Local resident Rose de Souza
watches as protesters remove Sitex metal screens that ‘tin’ the windows to
these smart north London homes.
“It
feels like a little revolution,” says de Souza.
She
looks on as protesters and residents occupy four emptied homes on Sweets Way in
Whetstone, an estate in a quiet and relatively wealthy corner of the north
London borough of Barnet.
Occupy
The
first quarter of 2015 saw the proliferation of ‘occupation’ as a growing
protest tactic against the developer-led demolition and redevelopment of
London’s social housing.
Housing
activists invite Sweets Way residents who have lost their homes on the estate
to move back.
Inside,
the homes remain in good and habitable condition.
Evict
Land
and homeowner Annington Property Ltd want to move all residents to make way for
a new, ‘mixed’ and more densely populated development.
Sweets
Way is a former Ministry of Defence-owned estate sold to the Annington consortium
in 1996.
Annington
sub-let homes to the housing association, Notting Hill Housing.
NHH
asked Barnet Council to nominate families from the council’s list to live at
Sweets Way.
But,
in December 2014, Barnet granted Annington Homes planning consent to demolish
160 homes and replace them with up to 288 homes.
Annington
say they will offer 59, or 20%, as ‘affordable homes’.
Twenty-six
of these 59 will be offered as shared ownership with 33 as ‘affordable rent’.
Cleansing
Tellingly,
for Rose de Souza and her fellow residents, none will be offered as social
rent.
“They’re destroying communities as they’re
moving children away from their schools,” adds de Souza.
Many
of the residents are school children.
They
say Annington’s plan is disrupting their schooling and destroying family life.
Abdul,
a teenage resident, says: “They kicked us out of our home and our Dad had to go
to hospital with depression.”
“It’s
social cleansing,” says de Souza.
“It
seems only property developers can have houses now and rent or sell them to
very rich people.
“People
don’t matter just profit.”
Kicked
Katya
Nasim, a housing activist, says Sweets Way is the third estate in London to be
occupied in 2015 in protest against demolition and ‘regeneration’ following
similar actions on the Aylesbury Estate in Walworth and the Guinness Trust’s
Loughborough Park estate in Brixton, south London.

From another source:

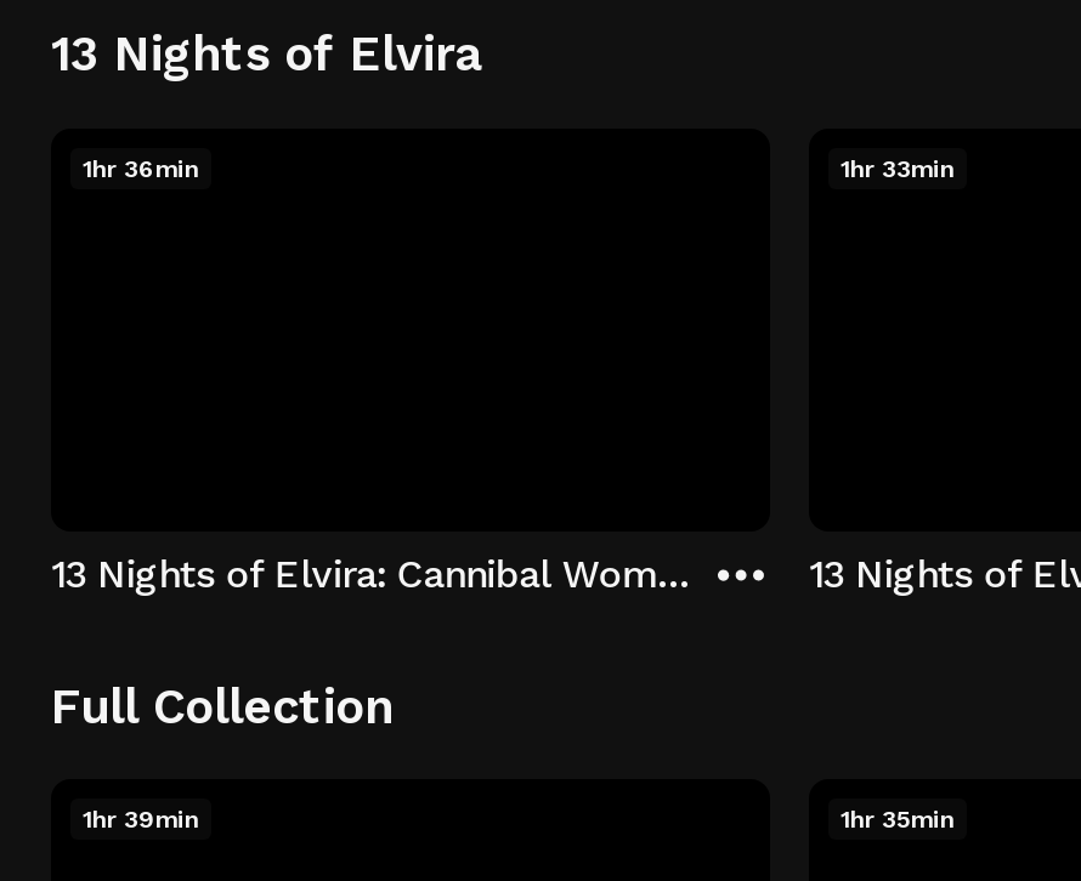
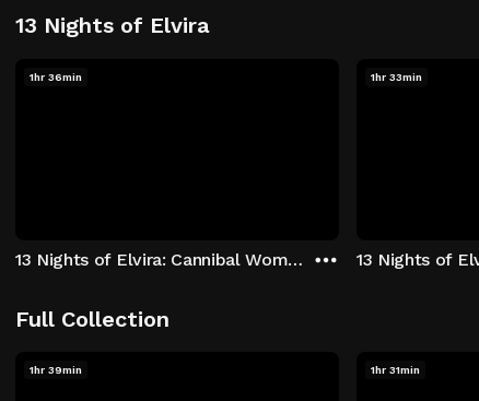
[841,806,955,832] 1hr 35min -> [371,364,420,376] 1hr 31min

“There is a sense we’re in crisis and that we
can take our houses back,” says Nasim.
Nevertheless,
courts are still upholding evictions.
Housing
officers and bailiffs continue to force people out.
Nip
Yet
Sweets Way protesters win a small victory on 23 March when a district judge at
Barnet County Court rules they should be given more time to make their case
against eviction.
The
sight and sound of protesters and residents dancing and singing on the street
outside the court clearly annoys Annington.
The
landowner fears delay could lead to the occupation becoming more entrenched and
larger.
“We
need to nip it (the occupation) in the bud,” says Annington’s Tom Roscoe.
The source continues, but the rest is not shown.